Subject: Re: c-ares re-entrancy patch, 2006-09-30

Re: c-ares re-entrancy patch, 2006-09-30

From: William Ahern <william_at_25thandclement.com>
Date: Thu, 12 Oct 2006 11:42:20 -0700

On Thu, Oct 12, 2006 at 06:55:03PM +0200, Daniel Stenberg wrote:
> On Sat, 30 Sep 2006, William Ahern wrote:
>
> >I've updated the patch to make c-ares safe for re-entrant calls (e.g.
> >destroying a c-ares object/handle from a callback). The patch is against a
> >20060930 snapshot from CVS.
> >
> >http://25thandClement.com/~william/c-ares-reentrant-20060930.patch
>
> A question on the actual implementation: How can FRAME_OKAY() work
> reliably? I mean, it tries to detect if the channel is freed/destroyed,
> doesn't it?

The call_frame structure is an automatic variable, pushed onto a stack
stored in the ares channel structure. In ares_cancel() and ares_destroy()
the list is interated over and each structure flagged to notify the caller
that the channel context is now invalid. Think of it as a non-global conduit
to relay information back up the stack. In ares_process(), for instance, if
callbacks are being issued from a loop, before it tests the condition (and
dereferences any pointers), it checks the flag to see if the context is
still valid. If the context is bad, it returns immediately. And, again, its
safe to check the local structure because it's from automatic storage.

> I'm a bit reluctant to apply this patch, as I think the implementation is
> hairy and I don't see the big win.

If you're using your own event loop, I can understand where your coming
from. You simply delay calling ares_destroy() until you fall back into the
main loop again, where you know for sure there are no extant functions (like
ares_process()) with a reference to the channel. But, for instance, if
you're using libevent, and particularly if c-ares is sandwiched inside
another API, then you can't really provision for that. Delaying something
like that is such a headache as to make it a non-starter.

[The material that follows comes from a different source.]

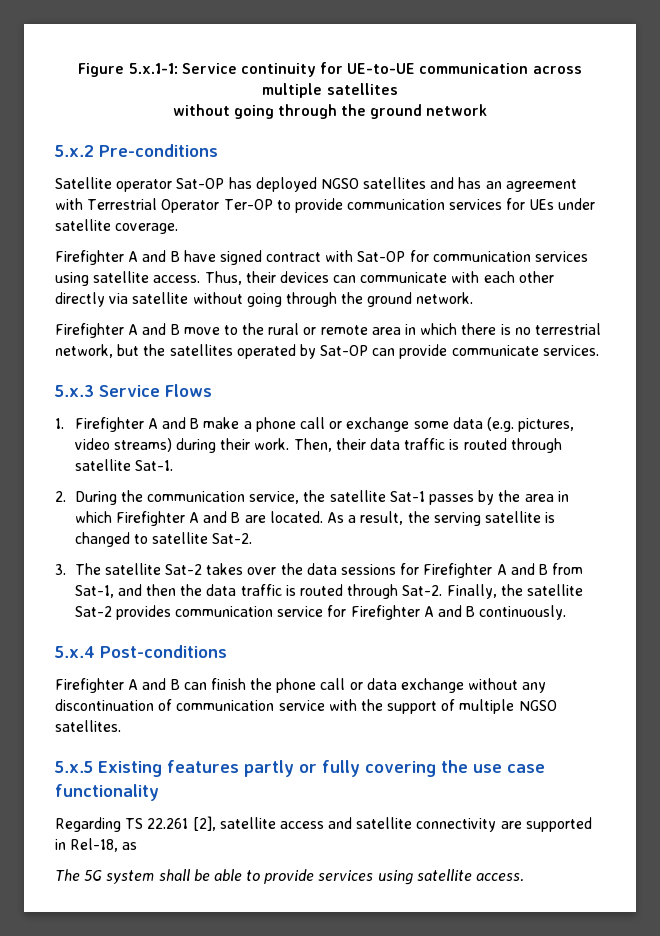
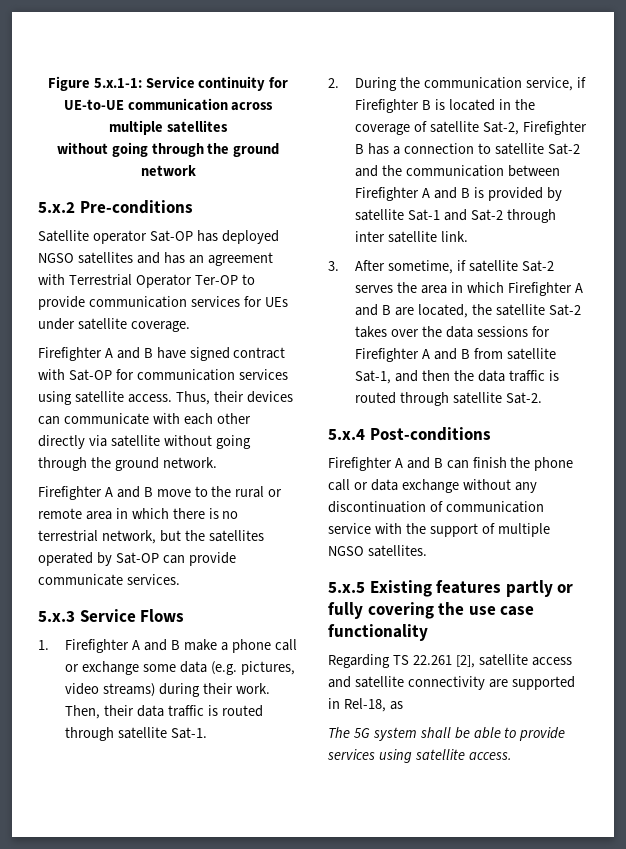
- 2. During the communication service, the satellite Sat-1 passes by the area in which Firefighter A and B are located. As a result, the serving satellite is changed to satellite Sat-2.
- 3. The satellite Sat-2 takes over the data sessions for Firefighter A and B from Sat-1, and then the data traffic is routed through Sat-2. Finally, the satellite Sat-2 provides communication service for Firefighter A and B continuously.
+ 2. During the communication service, if Firefighter B is located in the coverage of satellite Sat-2, Firefighter B has a connection to satellite Sat-2 and the communication between Firefighter A and B is provided by satellite Sat-1 and Sat-2 through inter satellite link.
+ 3. After sometime, if satellite Sat-2 serves the area in which Firefighter A and B are located, the satellite Sat-2 takes over the data sessions for Firefighter A and B from satellite Sat-1, and then the data traffic is routed through satellite Sat-2.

The real issue are all the loops in ares_process() and a few other
functions. In event oriented programming--at least in the style I'm most
familiar with, using callbacks rather than a churn mechanism (a la
OpenSSL)--whenever you call a callback function you should return
immediately. You can't really know what happened after that, for instance if
the dynamic objects you have are still valid when the callback returns. You
typically write all your [simple] algorithms recursively (functional
programming style), unless you're a glutton for punishment. Sometimes,
though, you want or need to iterate over things with intervening callbacks,
say for performance. When you do that, and depending on your circumstances,
you need to setup a mechanism to tell the function which is iterating
whether it's safe to continue.

That's what this patch does. I've used this technique in several other
projects, most notably libevnet (which uses libevent). It seems confusing,
and it does add some complexity to the innards of some components, but it
can make life much simpler for users of the library (c-ares). It just "does
the right thing", regardless of how the library is being used.

Anyhow, I didn't expect it to be integrated right now. In a few weeks I'll
have the patched version of c-ares running a production service and I'll be
able to say confidently say it doesn't have any egregious bugs. But, I *can*
say confidently right now that the technique works just fine.

In some places I tried to simply re-order things in such a way that the
technique wasn't needed in that particular scope. But, there's just so many
loops in critical sections... that's why the patch seems kinda large.
Received on 2006-10-12